EXERCISE MATERIALS:
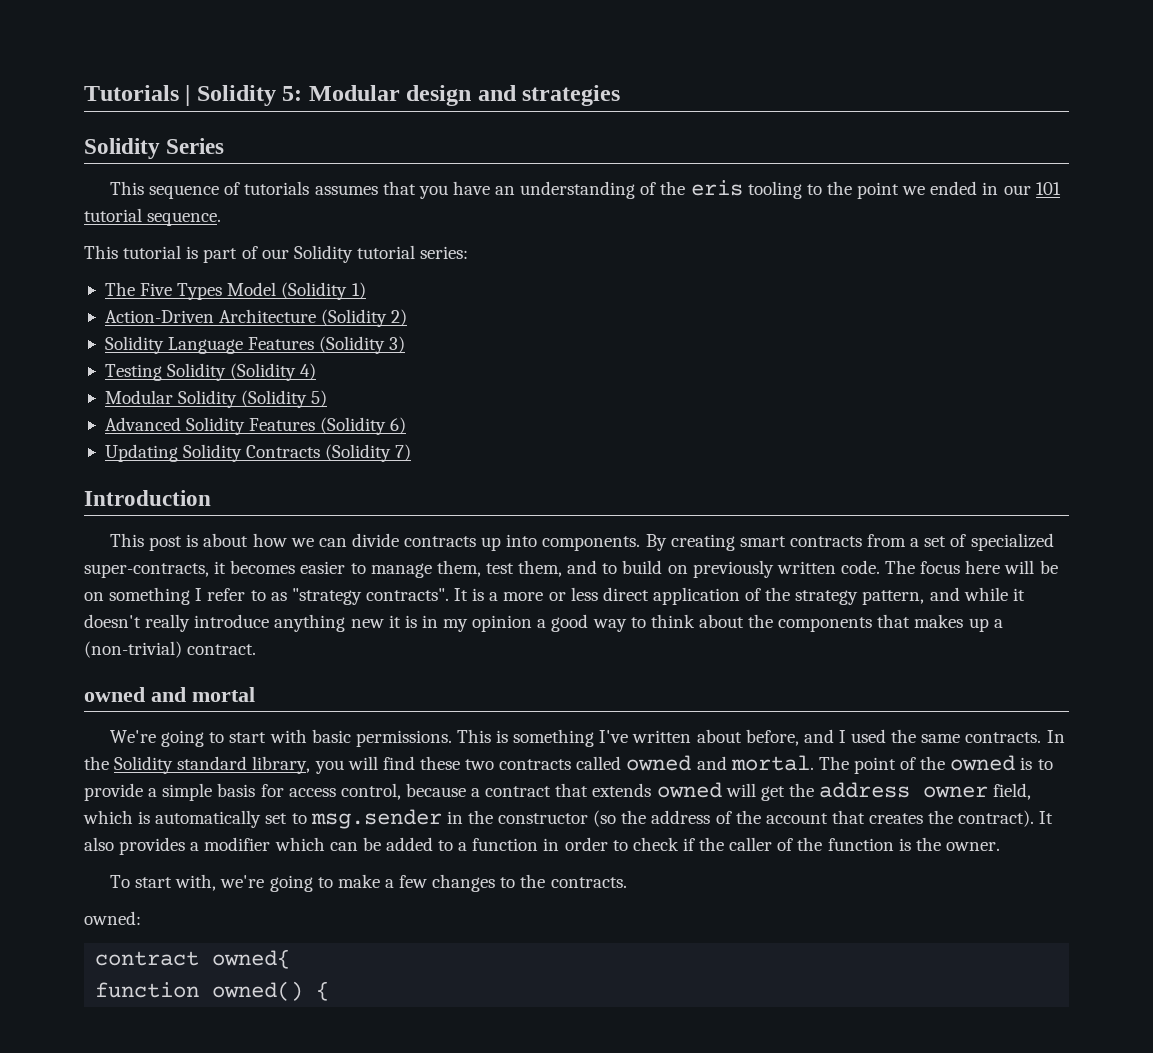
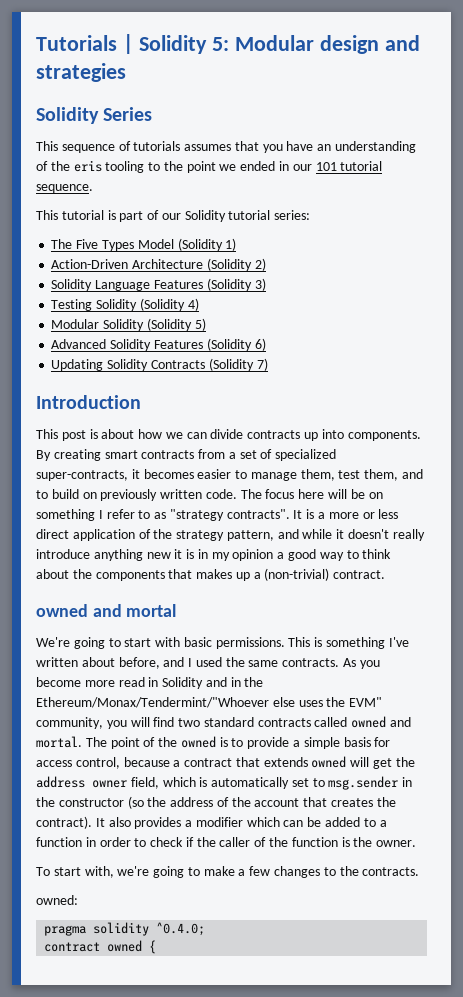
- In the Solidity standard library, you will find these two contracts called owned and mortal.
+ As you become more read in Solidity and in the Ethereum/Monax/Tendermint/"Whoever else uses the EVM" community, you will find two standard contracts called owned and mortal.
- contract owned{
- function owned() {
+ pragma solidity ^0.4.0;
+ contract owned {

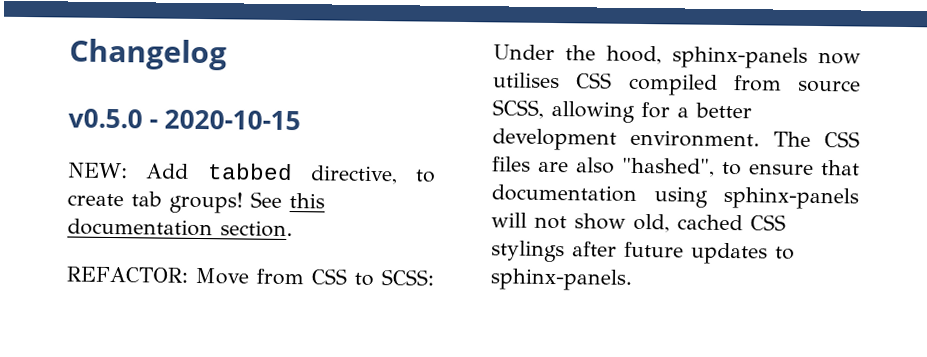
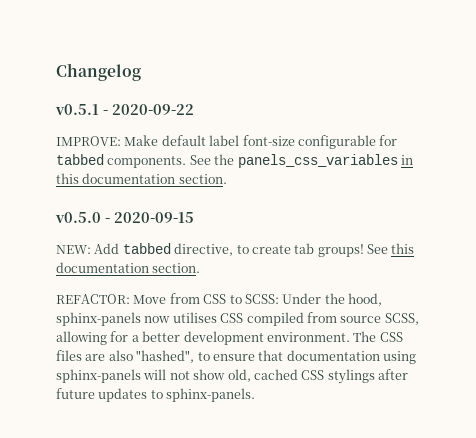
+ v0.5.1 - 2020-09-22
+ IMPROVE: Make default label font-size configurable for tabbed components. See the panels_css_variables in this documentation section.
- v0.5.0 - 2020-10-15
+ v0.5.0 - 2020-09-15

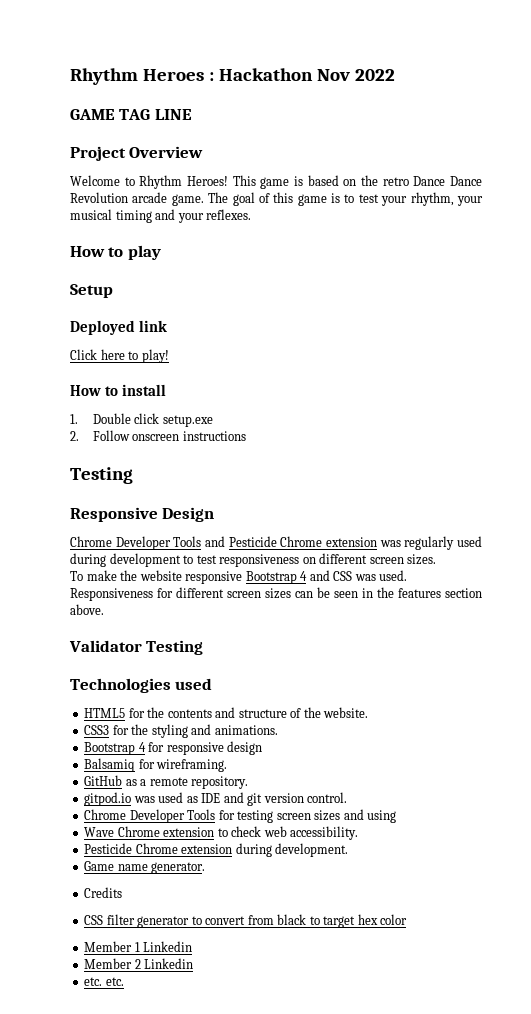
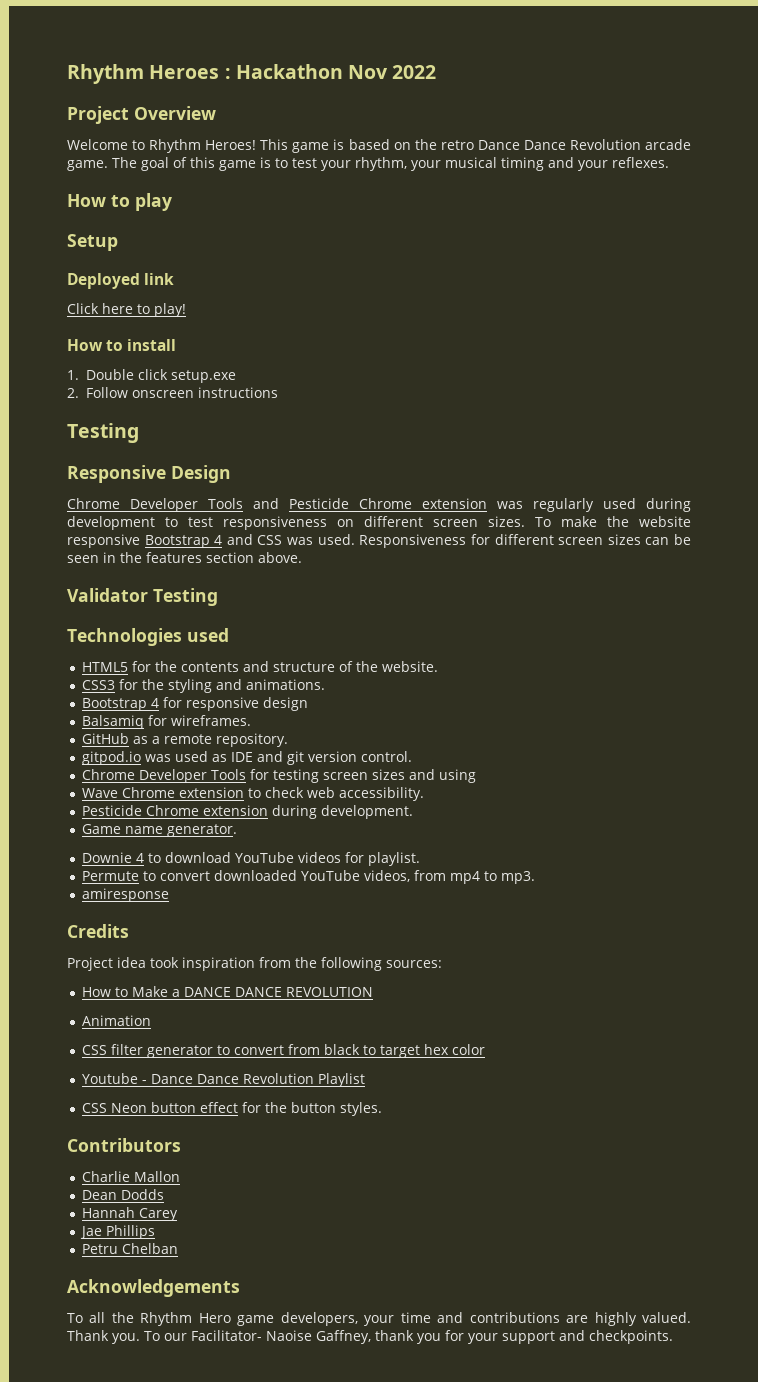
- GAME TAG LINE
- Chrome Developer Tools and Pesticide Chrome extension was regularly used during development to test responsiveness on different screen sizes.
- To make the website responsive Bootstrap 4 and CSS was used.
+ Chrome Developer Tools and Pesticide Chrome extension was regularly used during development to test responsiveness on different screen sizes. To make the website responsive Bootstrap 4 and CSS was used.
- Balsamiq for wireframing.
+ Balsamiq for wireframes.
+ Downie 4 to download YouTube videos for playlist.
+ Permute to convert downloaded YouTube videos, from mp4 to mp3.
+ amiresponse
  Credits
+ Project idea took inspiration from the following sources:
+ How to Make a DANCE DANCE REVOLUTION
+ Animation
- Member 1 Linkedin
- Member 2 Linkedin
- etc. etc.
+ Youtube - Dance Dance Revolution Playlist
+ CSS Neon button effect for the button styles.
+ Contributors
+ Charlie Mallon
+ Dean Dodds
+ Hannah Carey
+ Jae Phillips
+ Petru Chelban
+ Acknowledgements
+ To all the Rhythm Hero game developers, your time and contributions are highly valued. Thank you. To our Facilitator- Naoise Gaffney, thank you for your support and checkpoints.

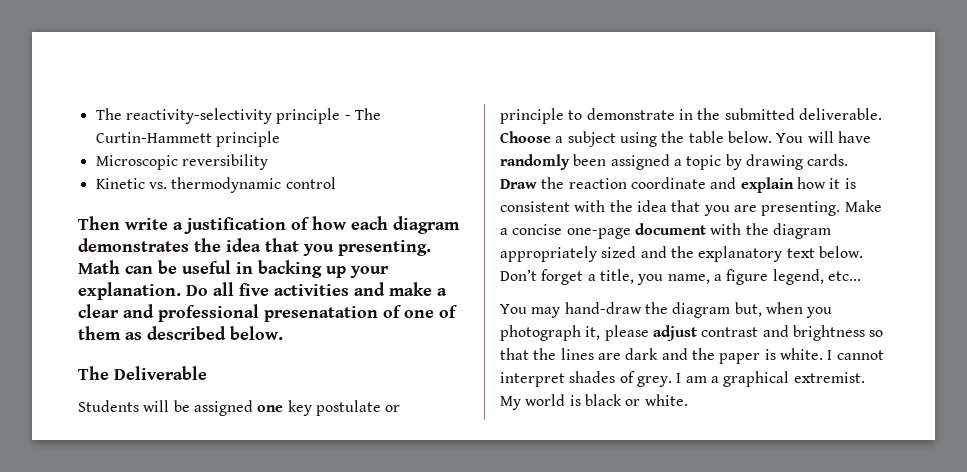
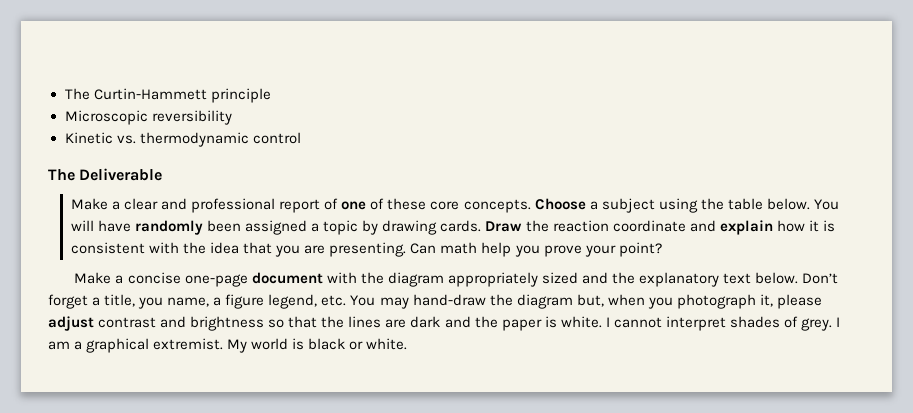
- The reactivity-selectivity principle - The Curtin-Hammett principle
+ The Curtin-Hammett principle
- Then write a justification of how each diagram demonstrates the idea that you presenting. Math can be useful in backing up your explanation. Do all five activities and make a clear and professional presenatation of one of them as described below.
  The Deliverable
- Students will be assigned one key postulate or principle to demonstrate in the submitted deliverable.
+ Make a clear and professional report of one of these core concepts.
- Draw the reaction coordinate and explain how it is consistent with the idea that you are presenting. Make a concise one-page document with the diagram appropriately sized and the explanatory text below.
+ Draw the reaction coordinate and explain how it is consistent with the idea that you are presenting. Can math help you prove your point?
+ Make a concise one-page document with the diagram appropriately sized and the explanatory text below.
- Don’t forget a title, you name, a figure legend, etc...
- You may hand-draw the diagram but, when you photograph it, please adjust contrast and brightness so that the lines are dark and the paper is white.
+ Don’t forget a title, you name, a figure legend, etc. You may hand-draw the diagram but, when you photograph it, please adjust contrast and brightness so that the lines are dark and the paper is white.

INSTRUCTIONS FOR THE TASK:
Wherever the string "figure" turns up in the material, copy the whole line.

YOUR RESPONSE:
- Don’t forget a title, you name, a figure legend, etc...
+ Don’t forget a title, you name, a figure legend, etc. You may hand-draw the diagram but, when you photograph it, please adjust contrast and brightness so that the lines are dark and the paper is white.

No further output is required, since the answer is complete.